Income Approach:  The Income Approach is defined by the International Glossary as “a general way of determining a value indication of a business, business ownership interest, security, or intangible asset using one or more methods that convert anticipated economic benefits into a present single amount.”

Cost Approach:  The Cost Approach is defined by the International Glossary as “a general way of determining a value indication of an individual asset by quantifying the amount of money required to replace the future service capability of that asset.”  The Cost Approach is based upon the Principle of Substitution; i.e., the premise that a prudent individual will pay no more for a property than he/she would pay to acquire a substitute property with the same utility.

Guideline (or Market) Approach:  The Market Approach is defined by the International Glossary as “a general way of determining a value indication of a business, business ownership interest, security, or intangible asset by using one or more methods that compare the subject to similar businesses, business ownership interests, securities, or intangible assets that have been sold.” Like the Cost Approach, the Market Approach is based upon the Principle of Substitution.
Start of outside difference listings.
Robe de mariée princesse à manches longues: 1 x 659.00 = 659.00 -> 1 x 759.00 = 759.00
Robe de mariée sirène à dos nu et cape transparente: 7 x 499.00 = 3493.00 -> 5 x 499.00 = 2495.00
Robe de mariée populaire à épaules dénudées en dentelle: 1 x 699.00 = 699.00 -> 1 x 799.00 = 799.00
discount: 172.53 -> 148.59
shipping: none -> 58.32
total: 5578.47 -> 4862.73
For FMV of management and co-management arrangements, appraisers consider the results determined under a Market Approach by comparing the services provided to comparable arrangements.  In some cases, a blend of the Market Approach and Cost Approach may be utilized to determine the replacement cost, or substitute cost, that a buyer would pay to receive equivalent services through alternative means.

The Future Of Management Arrangements

The market for professional management and co-management arrangements has become increasingly competitive across healthcare subsectors.  Some management fee rate parity is evident across sectors.  The business and clinical operations of hospitals are thoroughly managed by centralized health systems and physicians alike.  Medical practice management services that offer turn-key management, billing, and hosted information systems may have a competitive advantage over service providers that only focus on one aspect of service.  Growth in the use of post-acute professional and clinical management arrangements is likely to increase, as hospital readmission penalties, shared savings, and post-acute payment bundling continues to develop.